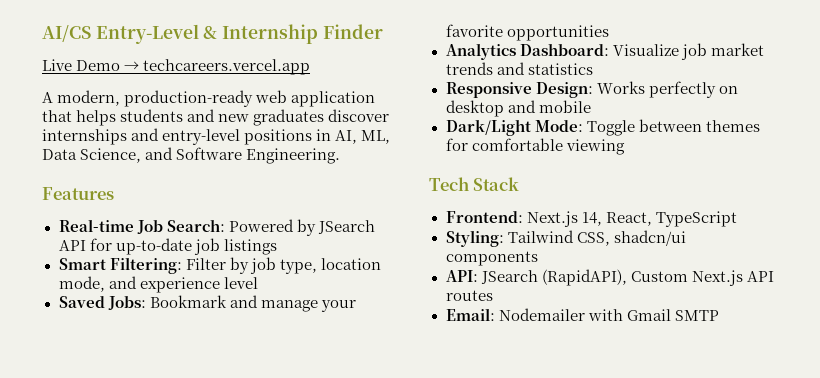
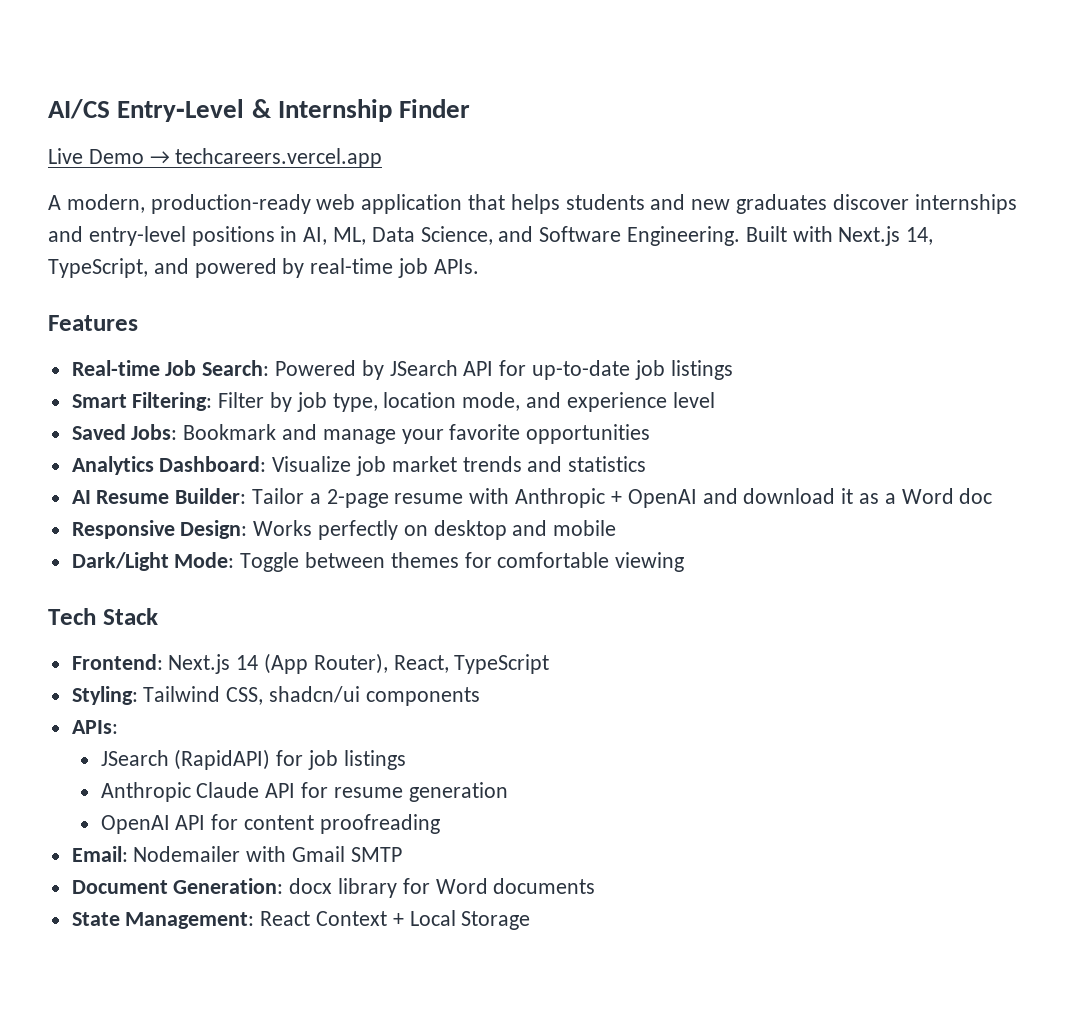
+ Built with Next.js 14, TypeScript, and powered by real-time job APIs.
+ AI Resume Builder: Tailor a 2-page resume with Anthropic + OpenAI and download it as a Word doc
- Frontend: Next.js 14, React, TypeScript
+ Frontend: Next.js 14 (App Router), React, TypeScript
- API: JSearch (RapidAPI), Custom Next.js API routes
+ APIs:
+ JSearch (RapidAPI) for job listings
+ Anthropic Claude API for resume generation
+ OpenAI API for content proofreading
+ Document Generation: docx library for Word documents
+ State Management: React Context + Local Storage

TASK OBJECTIVE: All entries should be given again exactly, except that pictures are to be excluded.

ANSWER TO THIS TASK:
+ Built with Next.js 14, TypeScript, and powered by real-time job APIs.
+ AI Resume Builder: Tailor a 2-page resume with Anthropic + OpenAI and download it as a Word doc
- Frontend: Next.js 14, React, TypeScript
+ Frontend: Next.js 14 (App Router), React, TypeScript
- API: JSearch (RapidAPI), Custom Next.js API routes
+ APIs:
+ JSearch (RapidAPI) for job listings
+ Anthropic Claude API for resume generation
+ OpenAI API for content proofreading
+ Document Generation: docx library for Word documents
+ State Management: React Context + Local Storage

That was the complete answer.